The Senate will join the House in opting out of the payroll tax deferral option touted by President Donald Trump.
“My belief is that we are, we are not moving forward with the payroll tax deferral in the Senate,” Senate Rules and Administration Chairman Roy Blunt said Tuesday.
Blunt, a Missouri Republican, was asked about concerns noted last week by the Senate Disbursing Office about the ability of payroll software and systems to even implement such a change in tax withholding.
“I don’t know that it is totally because of the technical issue, but I do think we’d have to go in and go to every account,” Blunt said. “My understanding is we’re not going to do it, and the House isn’t either.
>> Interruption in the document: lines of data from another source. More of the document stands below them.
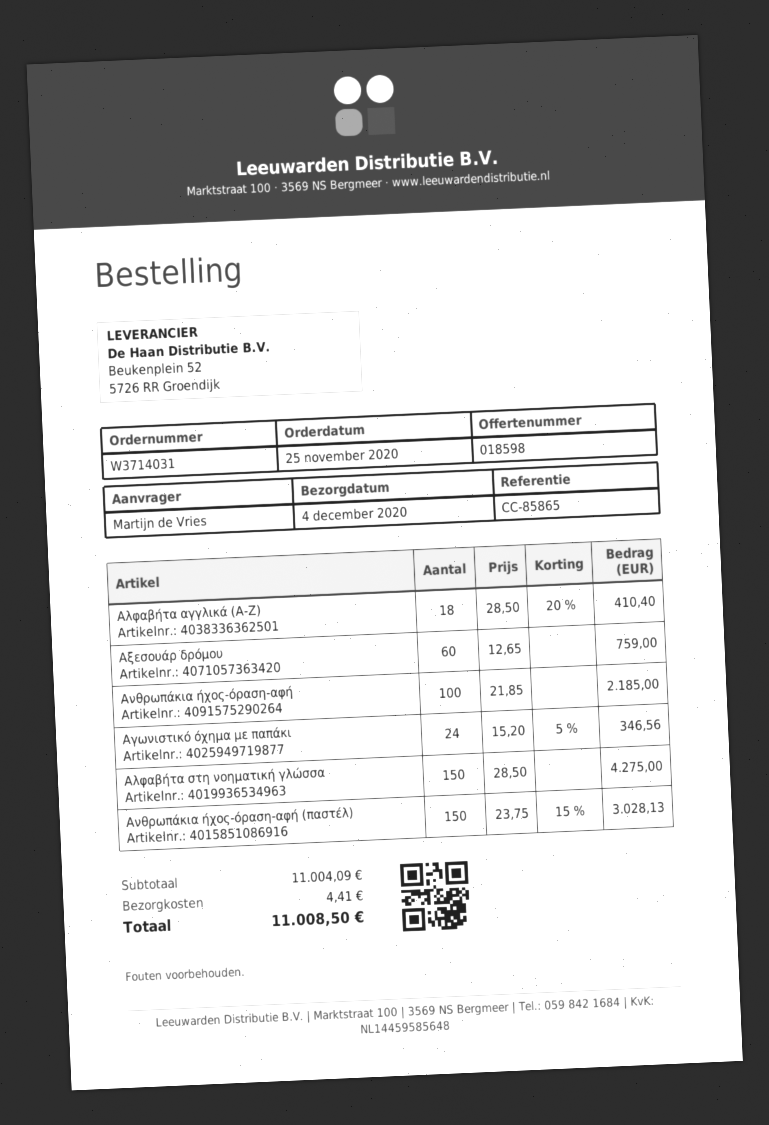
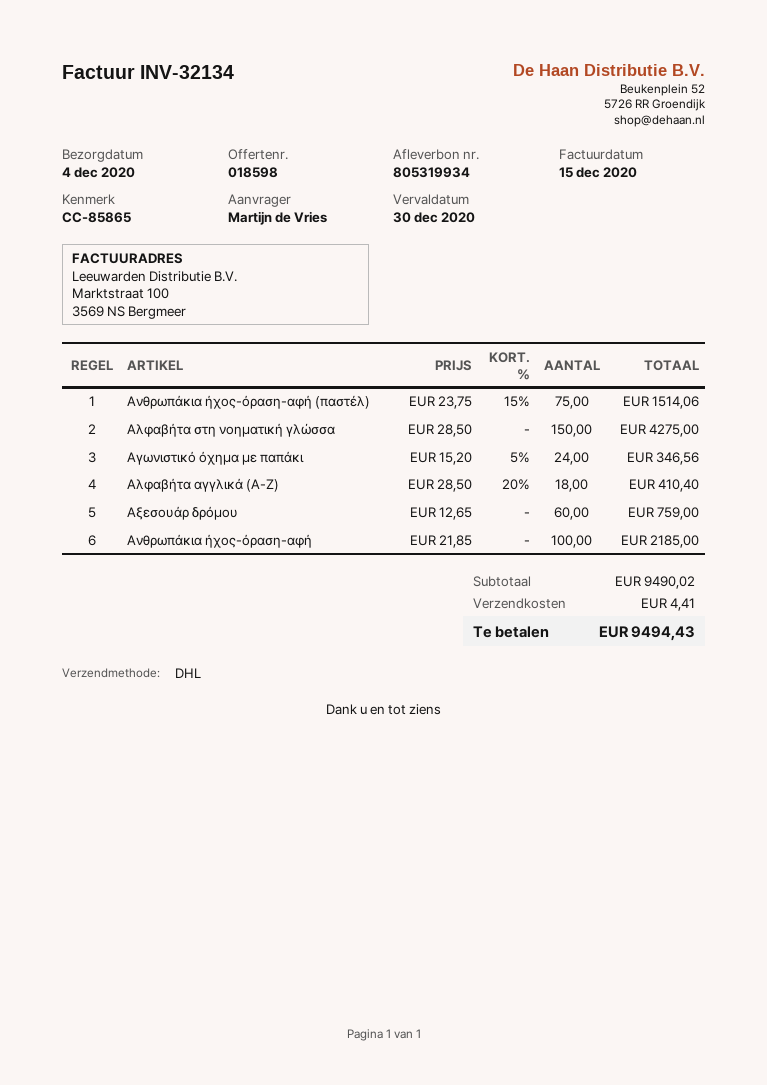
Ανθρωπάκια ήχος-όραση-αφή (παστέλ): 150 x 23.75 - 15% = 3028.13 -> 75 x 23.75 - 15% = 1514.06
subtotal: 11004.09 -> 9490.02
total: 11008.50 -> 9494.43

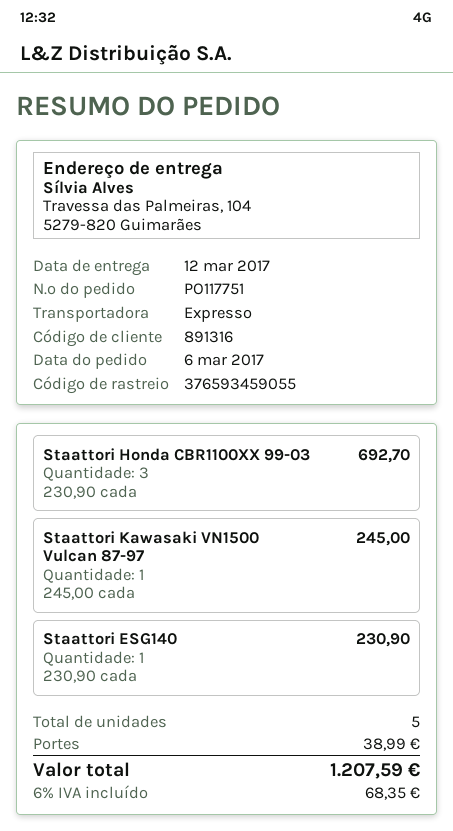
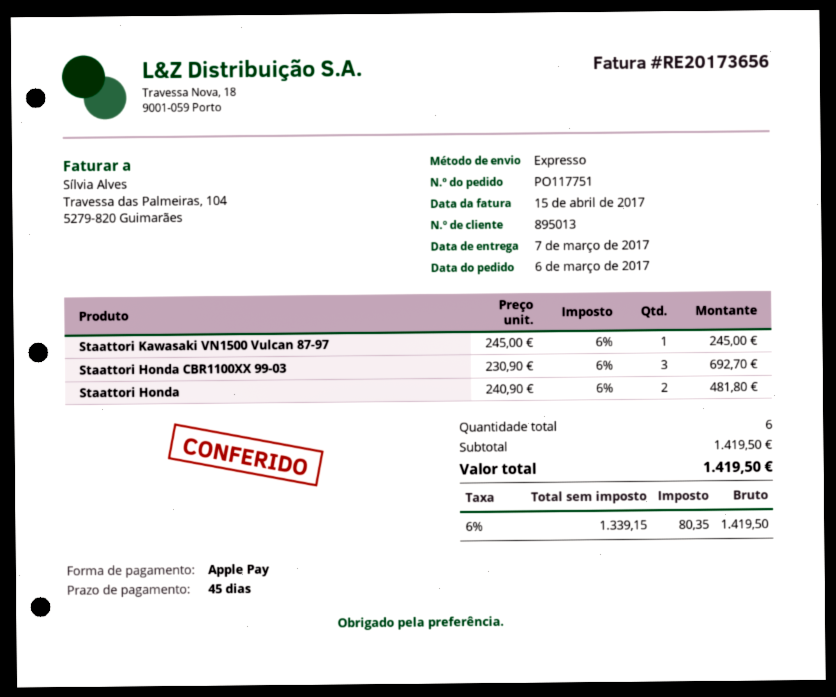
delivery date: 2017-03-12 -> 2017-03-07
customer number: 891316 -> 895013
Staattori ESG140: 1 x 230.90 = 230.90 -> none
Staattori Honda: none -> 2 x 240.90 = 481.80
total quantity: 5 -> 6
shipping: 38.99 -> none
tax: 6% = 68.35 -> 6% = 80.35
total: 1207.59 -> 1419.50

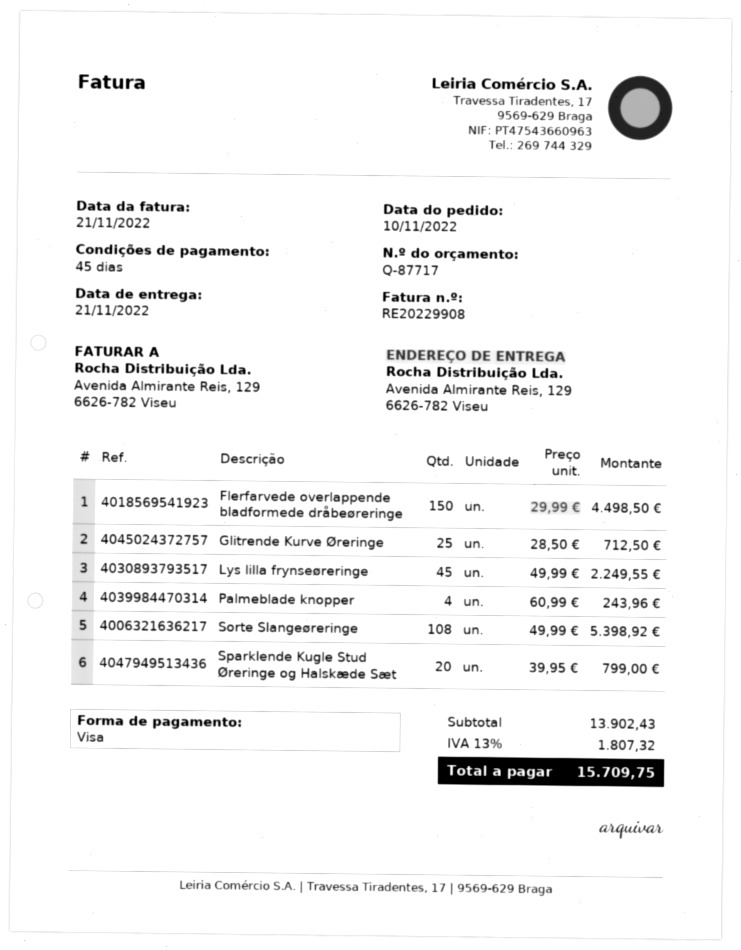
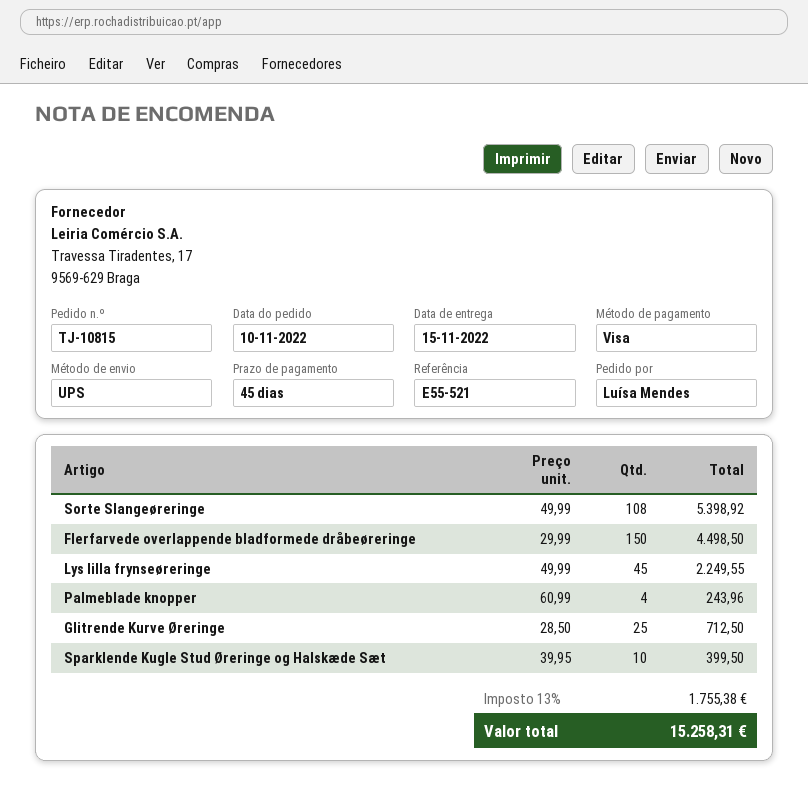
delivery date: 2022-11-21 -> 2022-11-15
Sparklende Kugle Stud Øreringe og Halskæde Sæt: 20 x 39.95 = 799.00 -> 10 x 39.95 = 399.50
tax: 13% = 1807.32 -> 13% = 1755.38
total: 15709.75 -> 15258.31

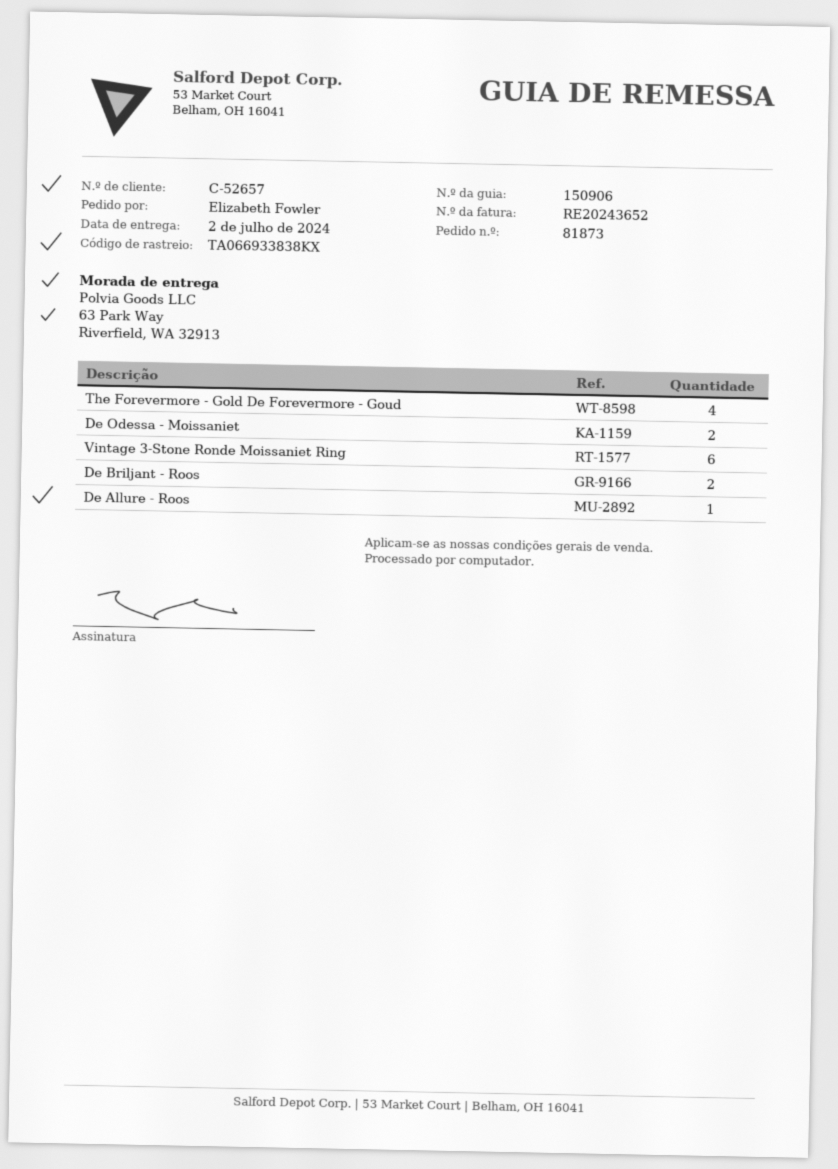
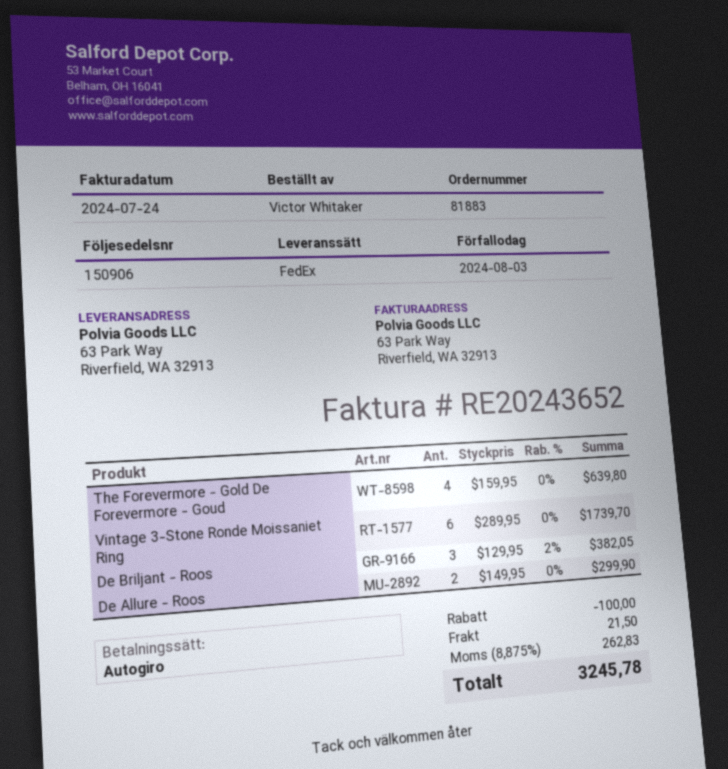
order number: 81873 -> 81883
ordered by: Elizabeth Fowler -> Victor Whitaker
De Odessa - Moissaniet: 2 -> none
De Briljant - Roos: 2 -> 3
De Allure - Roos: 1 -> 2

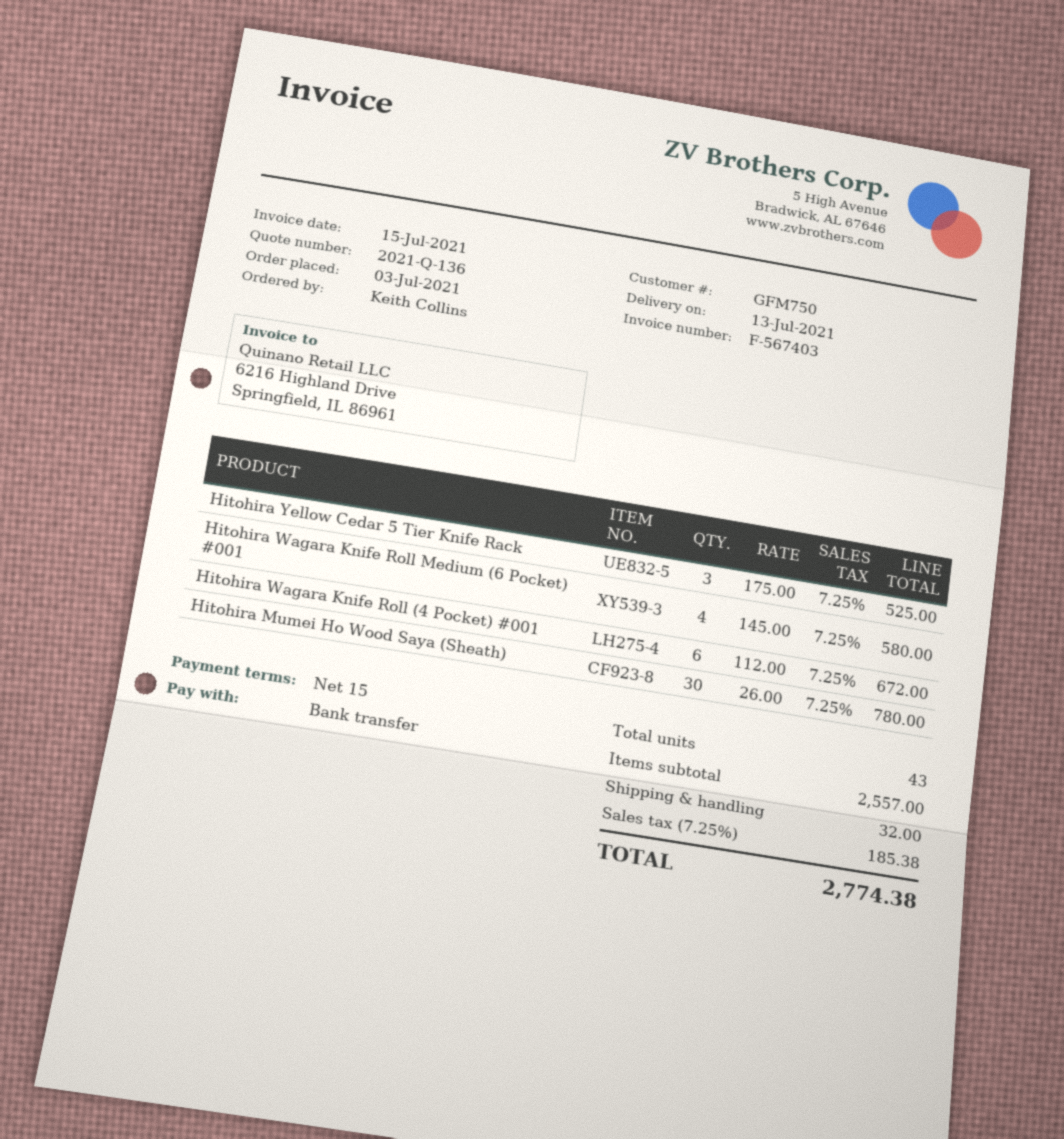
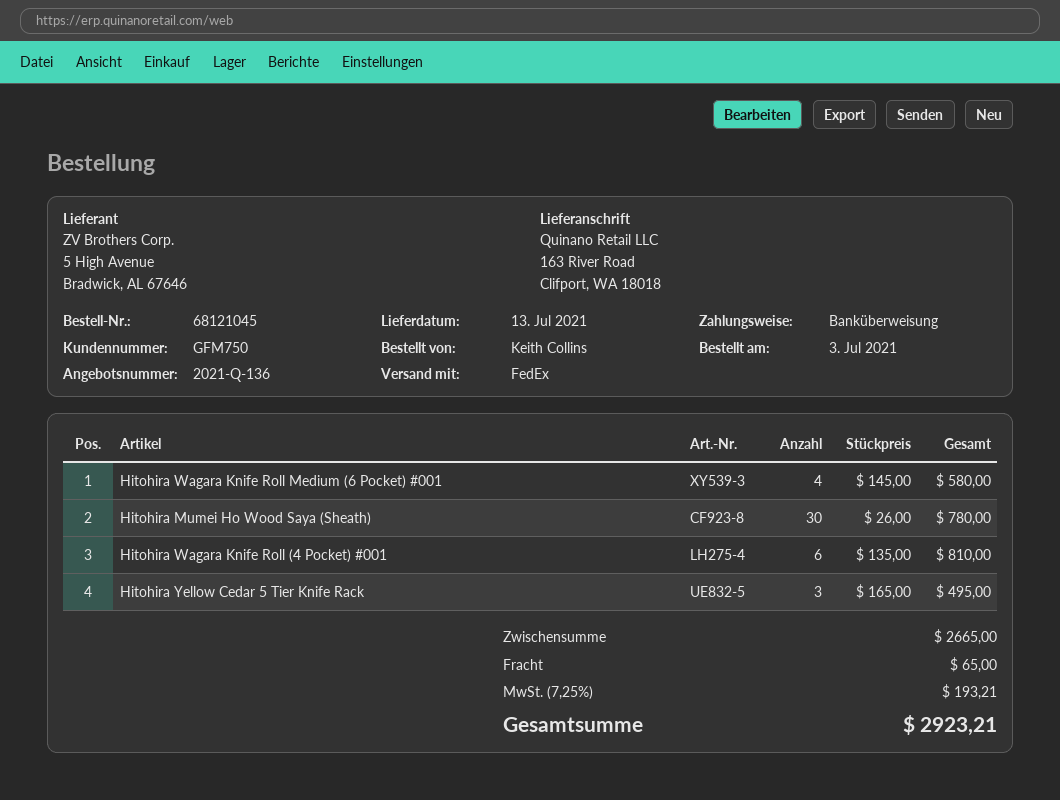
Hitohira Yellow Cedar 5 Tier Knife Rack: 3 x 175.00 = 525.00 -> 3 x 165.00 = 495.00
Hitohira Wagara Knife Roll (4 Pocket) #001: 6 x 112.00 = 672.00 -> 6 x 135.00 = 810.00
subtotal: 2557.00 -> 2665.00
shipping: 32.00 -> 65.00
tax: 7.25% = 185.38 -> 7.25% = 193.21
total: 2774.38 -> 2923.21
Nor is the Supreme Court.”
Under the terms of the deferral announced by the president, employers may defer collection of payroll taxes from September through the end of the year, but under current policy the deferred taxes would need to be collected early in 2021. Trump has said that if he is re-elected the taxes will be forgiven, but that would require congressional action.
Workers making a salary equivalent to up to $104,000 per year are eligible for the deferral, meaning it would have covered many congressional office staffers, but not senior aides or the lawmakers themselves.
The Disbursing Office sent a mass email to Senate employees on Friday indicating the formal guidance from the Trump administration was still under review. Based on Blunt’s explanation of the situation Tuesday, it appears the Senate has reached a decision.
“The Disbursing Office has been reviewing guidance from the Secretary of the Treasury, consulting with other legislative branch agencies and Senate stakeholders, and actively working with the Senate’s software provider to determine the exact course of action the Senate will take. As soon as a final course of action can be determined, a new notice will be provided,” the email said. “Please note, paychecks will not be adjusted without prior notice.”
Many other federal government agencies will participate in the tax deferral, but implementation on Capitol Hill would be fraught with special challenges, as Chief Administrative Officer Philip G. Kiko explained in a “Dear Colleague” letter regarding the House situation last week.
Among the concerns is what would happen to the deferred taxes due from staffers who leave their congressional employment at the end of 2020. Since it is an election year, many staffers may find themselves looking for work when their bosses in the House and Senate either retire or lose re-election.
Doug Sword contributed to this report.